3. | Company Cooperation. |
The Company will provide full cooperation to the Advisor as may be necessary for the efficient performance by the Advisor of its obligations hereunder, including, but not limited to, providing to the Advisor and its counsel, on a timely basis, all documents and information regarding the Company and Target that the Advisor may reasonably request or that are otherwise relevant to the Advisor’s performance of its obligations hereunder (collectively, the “Information”); making the Company’s management, auditors, consultants and advisors available to the Advisor; and, using commercially reasonable efforts to provide the Advisor with reasonable access to the management, auditors, suppliers, customers, consultants and advisors of Target. The Company will promptly notify the Advisor of any change in facts or circumstances or new developments affecting the Company or Target or that might reasonably be considered material to the Advisor’s engagement hereunder.

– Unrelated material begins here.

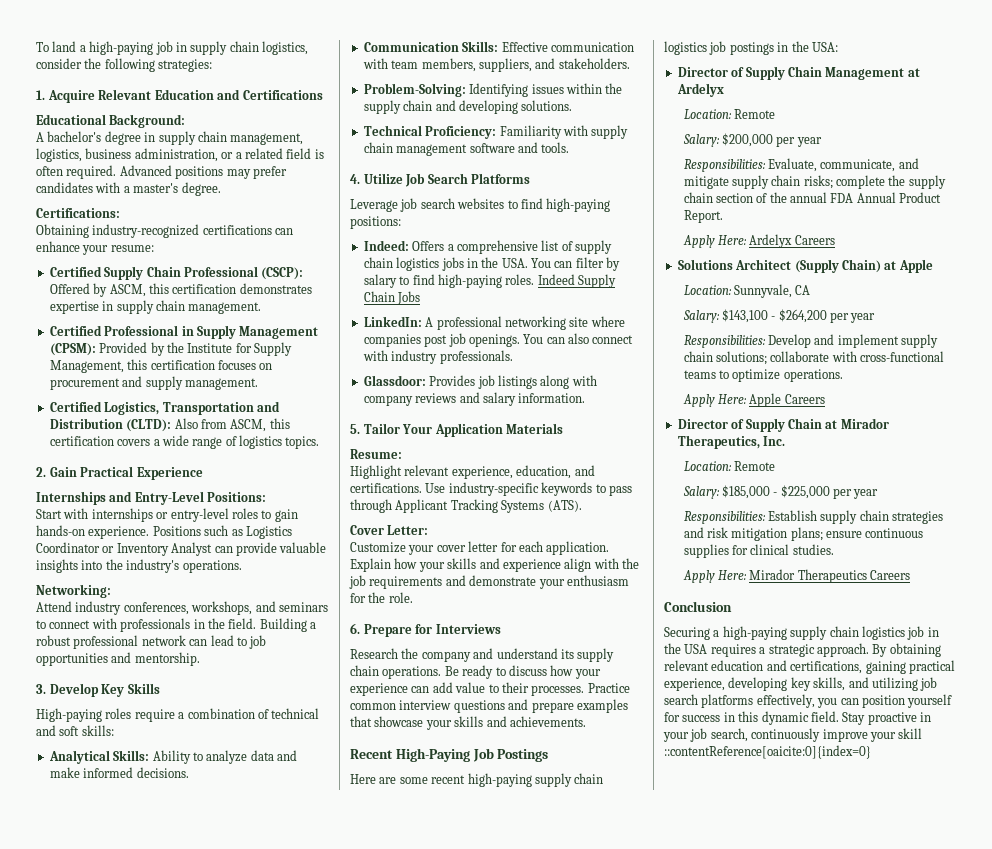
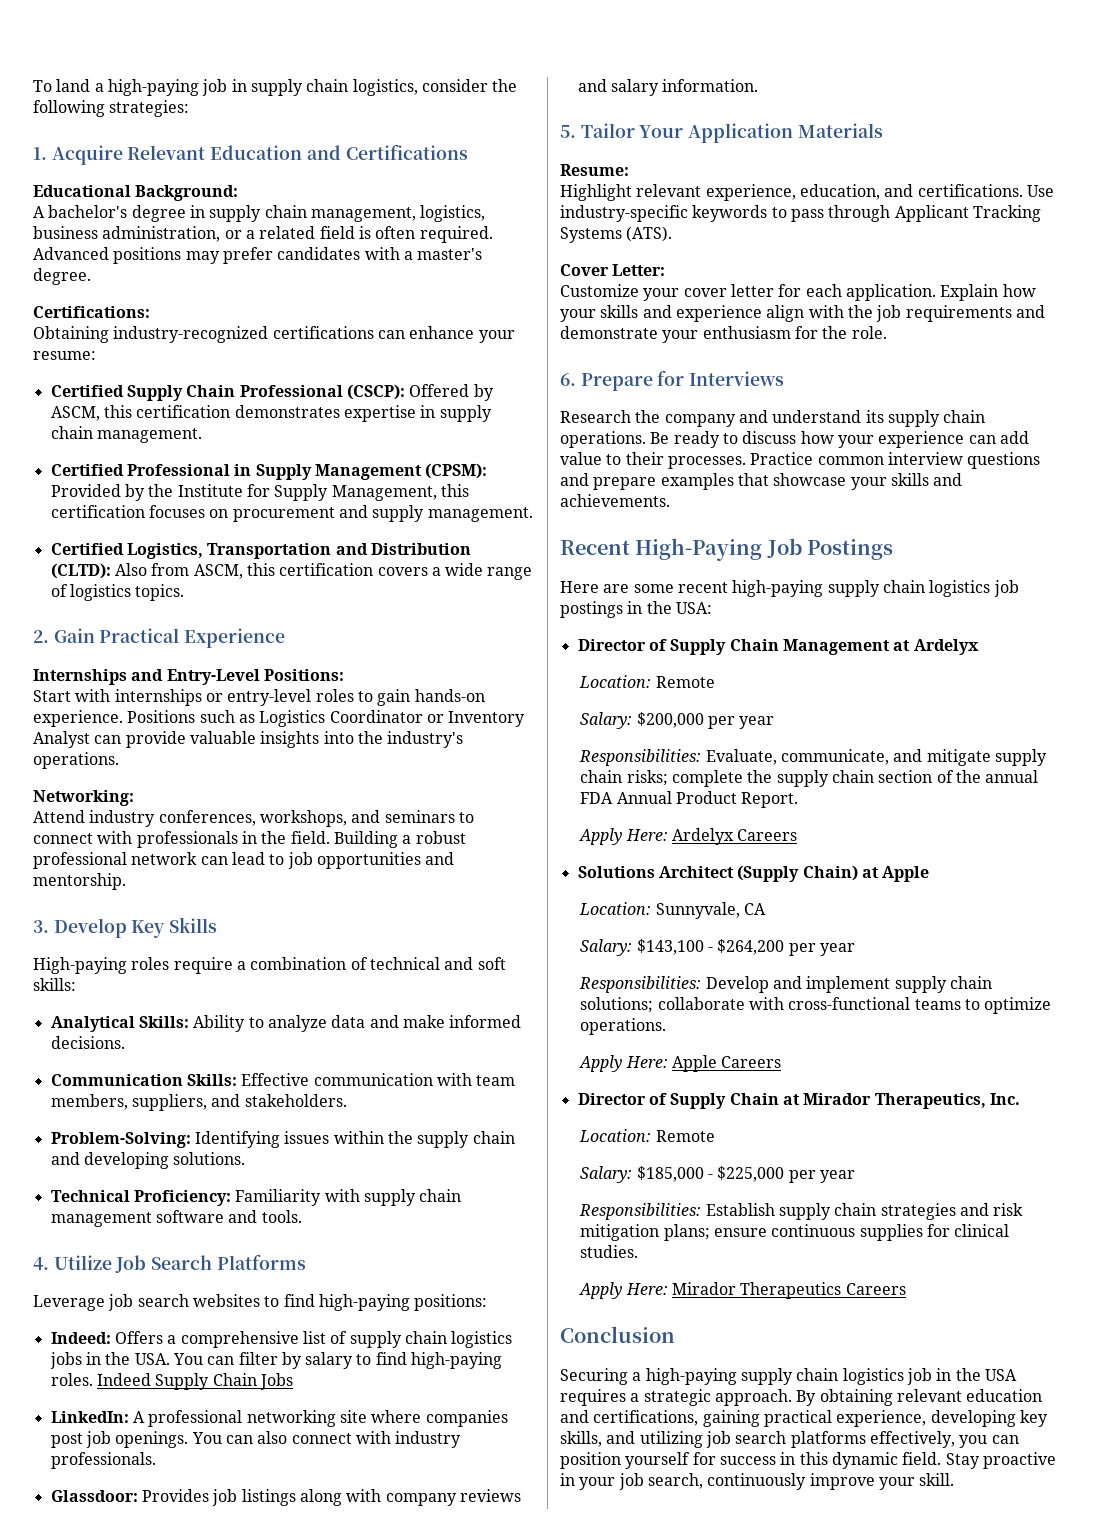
- Stay proactive in your job search, continuously improve your skill ::contentReference[oaicite:0]{index=0}
+ Stay proactive in your job search, continuously improve your skill.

4. | Representations; Warranties and Covenants. |
The Company represents, warrants and covenants to the Advisor that all Information it makes available to the Advisor by or on behalf of the Company in connection with the performance of its obligations hereunder will not contain any untrue statement of a material fact or omit to state a material fact necessary in order to make statements made, in light of the circumstances under which they were made, not misleading as of the date thereof and as of the consummation of the Business Combination.
5. | Indemnity. |
The Company shall indemnify the Advisor and its affiliates and its and their respective directors, officers, employees, shareholders, representatives and agents in accordance with the indemnification provisions set forth in Annex I hereto, all of which are incorporated herein by reference.
Notwithstanding the foregoing and Annex I, the Advisor agrees, if there is no Closing, (i) that it does not have any right, title, interest or claim of any kind in or to any monies in the Company’s trust account (“Trust Account”) established in connection with the IPO with respect to the foregoing indemnity (each, a “Claim”); (ii) to waive any Claim it may have in the future as a result of, or arising out of, any services provided to the Company hereunder; and (iii) to not seek recourse against the Trust Account with respect to any Claim.
6. | Use of Name and Reports. |
Without the Advisor’s prior written consent, neither the Company nor any of its affiliates (nor any director, officer, manager, partner, member, employee, representative or agent thereof) shall quote or refer to (i) the Advisor’s name or (ii) any advice rendered by the Advisor to the Company or any communication from the Advisor in connection with performance of their services hereunder, except as required by applicable federal or state law, regulation or securities exchange rule. The Advisor hereby consents to the use of the Advisor’s name and a description of this Agreement, including a general description of the services to be provided by the Advisor hereunder and the Fee, in the Registration Statement and the preliminary and final prospectus included as a part of the Registration Statement, the Company’s registration statement filed pursuant to the Securities Exchange Act of 1934, as amended, the Company’s current reports on Form 8-K filed in connection with the IPO, the Company’s periodic reports on Forms 10-K and 10-Q, and any proxy statement, prospectus, or tender offer materials prepared by or on behalf of the Company in connection with the Business Combination.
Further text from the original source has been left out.